Northrop’s YRB-49A made its first flight; Northrop test pilot Fred C. Bretcher flew the aircraft from Hawthorne to Edwards AFB. A final attempt to rescue the ailing Flying Wing concept, the aircraft was a YB‑35 with its troublesome piston engines replaced with six Allison J35-A-19 turbojets. By this date, all of the other B-35 and B-49 airframes had been destroyed or scrapped.  The Northrop YB-49 was an American prototype jet-powered heavy bomber developed by Northrop Corporation shortly after World War II for service with the United States Air Force. The YB-49 featured a flying wing design and was a turbojet-powered development of the earlier, piston-engined Northrop XB-35 and YB-35. The two YB-49s actually built were both converted YB-35 test aircraft.  The YB-49 never entered production, being passed over in favor of the more conventional Convair B-36 piston-driven design. Design work performed in the development of the YB-35 and YB-49 nonetheless proved to be valuable to Northrop decades later in the eventual development of the B-2 stealth bomber, which entered service in the early 1990s.  With the XB-35 program seriously behind schedule by 1944, and the end of piston-engined combat aircraft in sight, the production contract for this propeller-driven type was cancelled in May of that year. Nevertheless, the Flying Wing design was still sufficiently interesting to the Air Force that work was continued on testing a single YB-35A production aircraft.  Among the aircraft later completed were two airframes that the Air Force ordered be fitted with jet propulsion and designated as YB-49s. The first of these new YB-49 jet-powered aircraft flew on 22 October 1947 (from Northrop airfield in Hawthorne, CA) and immediately proved more promising than its piston engined counterpart. The YB-49 set an unofficial endurance record of staying continually above 40,000 feet for 6.5 hours.  
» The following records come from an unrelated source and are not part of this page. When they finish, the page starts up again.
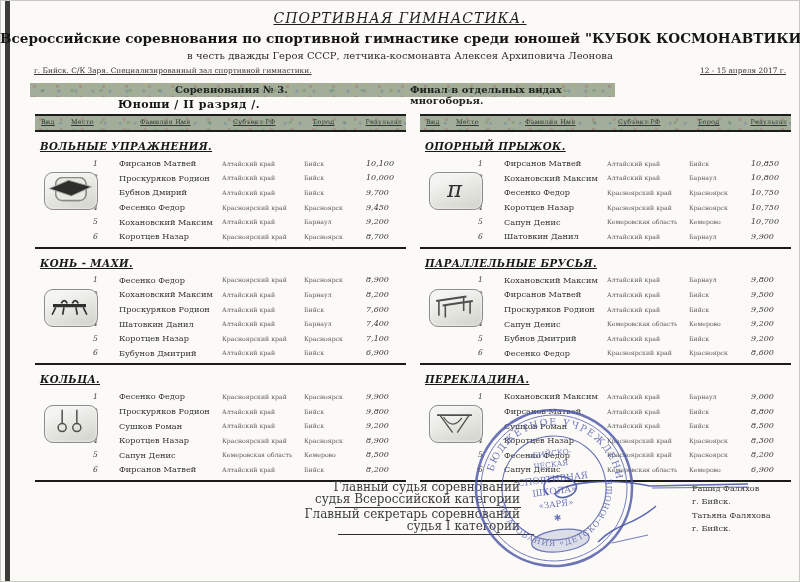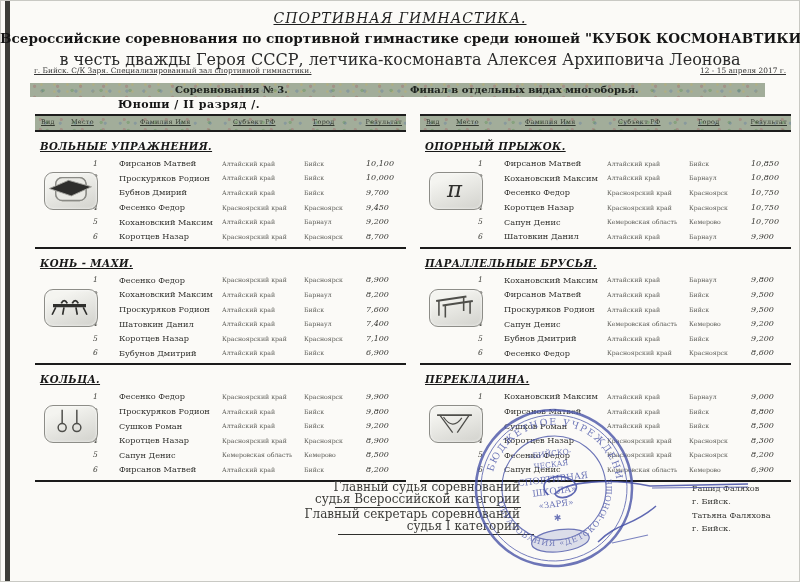--- a/index.html
+++ b/index.html
@@ -18,7 +18,7 @@
   .comp-title{position:absolute;top:30px;left:0;width:100%;text-align:center;
     font-weight:bold;font-size:13.6px;white-space:nowrap;color:#151515;}
   .comp-subtitle{position:absolute;top:50px;left:0;width:100%;text-align:center;
-    font-size:16px;color:#2a2a2a;}
+    font-size:10px;color:#2a2a2a;}
   .venue{position:absolute;top:66px;left:34px;font-size:7.4px;color:#333;
     text-decoration:underline;}
   .dates{position:absolute;top:66px;right:14px;font-size:7.4px;color:#333;

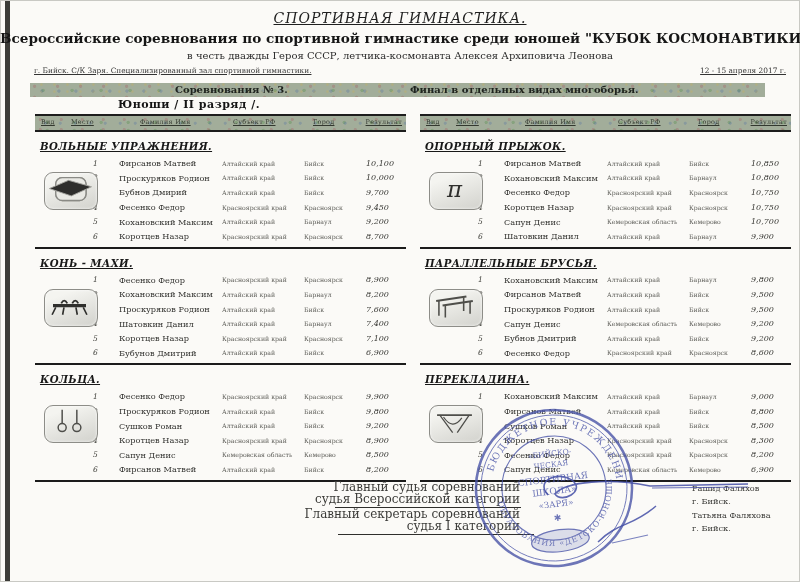--- a/index.html
+++ b/index.html
@@ -25,7 +25,7 @@
     text-decoration:underline;}
 
   
-  .band{position:absolute;top:83px;left:30px;width:735px;height:14px;
+  .band{position:absolute;top:83px;left:30px;width:585px;height:14px;
     background-color:#a2ad9a;
     background-image:
       radial-gradient(circle at 20% 30%, rgba(165,85,95,.30) 0 1.3px, transparent 2px),

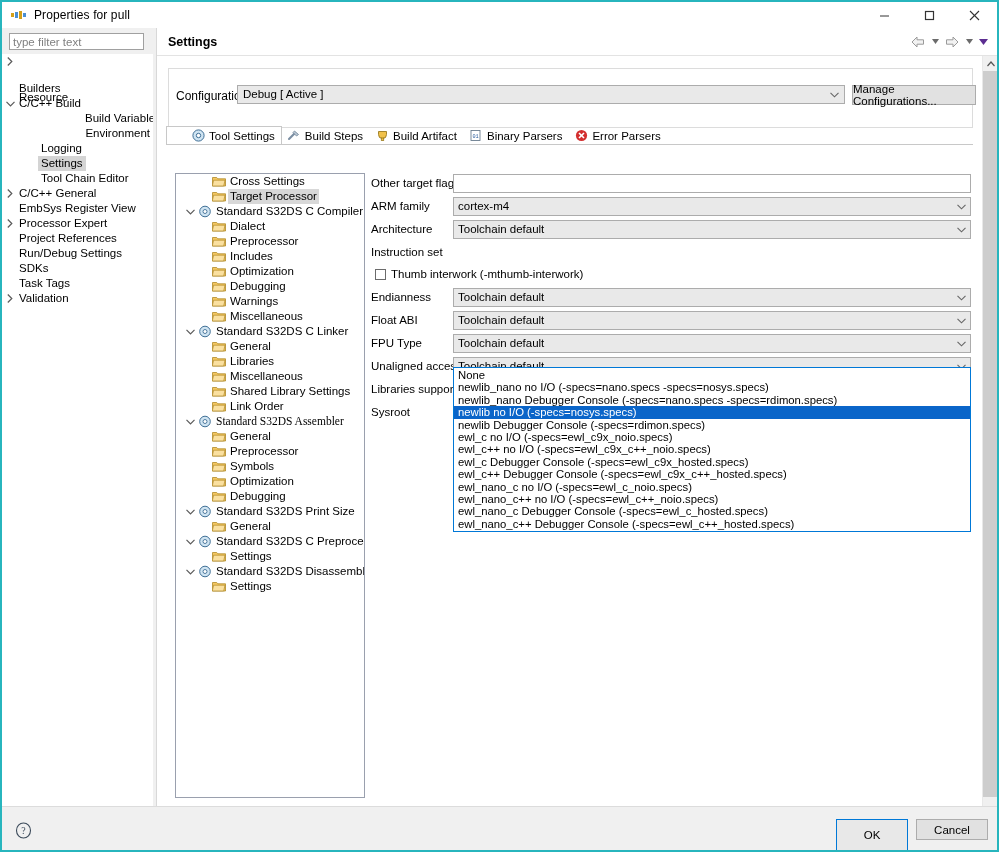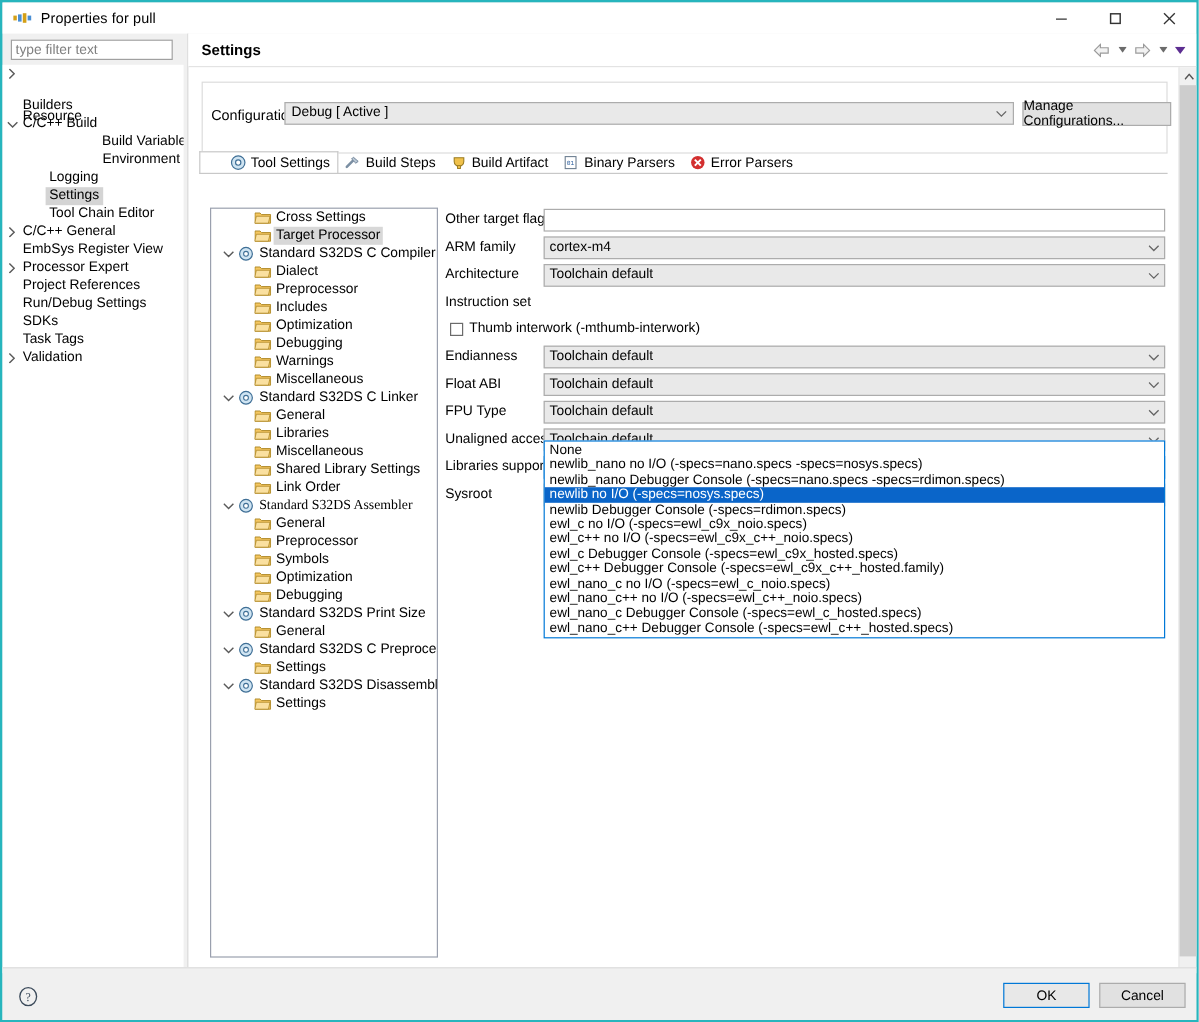--- a/index.html
+++ b/index.html
@@ -884,7 +884,7 @@
           <div class="dd-item">ewl_c no I/O (-specs=ewl_c9x_noio.specs)</div>
           <div class="dd-item">ewl_c++ no I/O (-specs=ewl_c9x_c++_noio.specs)</div>
           <div class="dd-item">ewl_c Debugger Console (-specs=ewl_c9x_hosted.specs)</div>
-          <div class="dd-item">ewl_c++ Debugger Console (-specs=ewl_c9x_c++_hosted.family)</div>
+          <div class="dd-item">ewl_c++ Debugger Console (-specs=ewl_c9x_c++_hosted.specs)</div>
           <div class="dd-item">ewl_nano_c no I/O (-specs=ewl_c_noio.specs)</div>
           <div class="dd-item">ewl_nano_c++ no I/O (-specs=ewl_c++_noio.specs)</div>
           <div class="dd-item">ewl_nano_c Debugger Console (-specs=ewl_c_hosted.specs)</div>

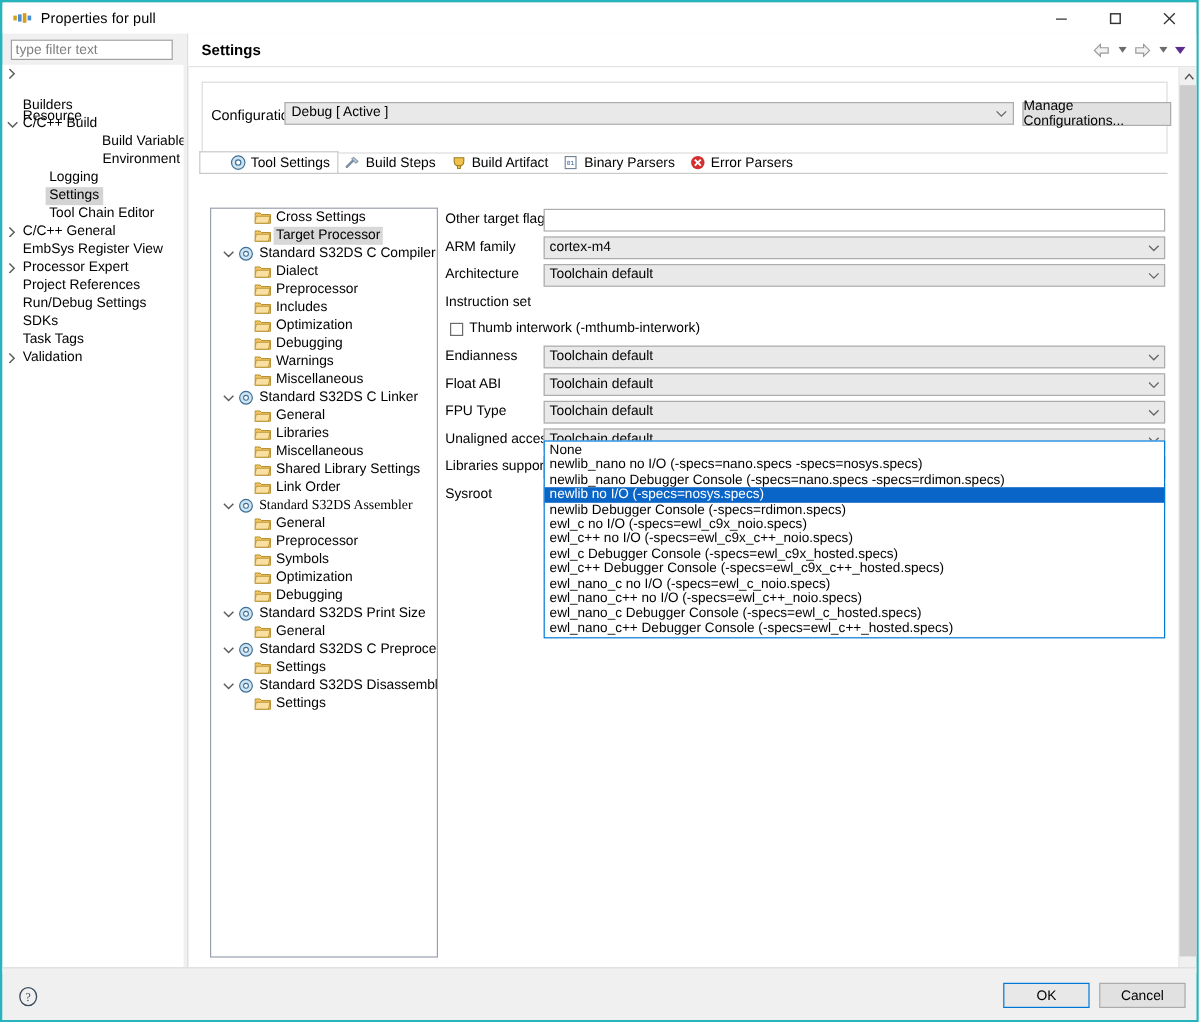--- a/index.html
+++ b/index.html
@@ -322,7 +322,7 @@
   }
   #ok-btn {
     position: absolute; left: 834px; top: 12px;
-    width: 72px; height: 21px;
+    width: 72px; height: 32px;
     box-sizing: border-box;
     border: 1px solid #0078d7;
     background: #e8e8e8;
The second YB-49 was lost on 5 June 1948, killing its pilot, Major Daniel Forbes (for whom Forbes Air Force Base was named), co-pilot Captain Glen Edwards (for whom Edwards Air Force Base is named), and three other crew members, one of whom, 1st Lieutenant Edward Lee Swindell, was a crew member on the Boeing B-29 that assisted Chuck Yeager in breaking the sound barrier in the Bell X-1 aircraft. Their aircraft suffered structural failure, with both outer wing sections becoming detached from the center section. Speculation at the time was that the YB-49 was lost due to excessive pullout loads imposed on the heavy airframe when a scheduled flight test of the large bomber's stall recovery resulted in a sudden and dramatic high-speed, nose-over dive. The post-stall high-speed dive resulted from the clean, low-drag, all-wing design, which gave the YB-49 a rapid speed increase in any type of dive. Fellow YB-49 test pilot Robert Cardenas later claimed that the YB-49 rotated backwards in stall, and that he warned Edwards about it. Jack Northrop later countered that such a behavior was impossible for the all-wing design.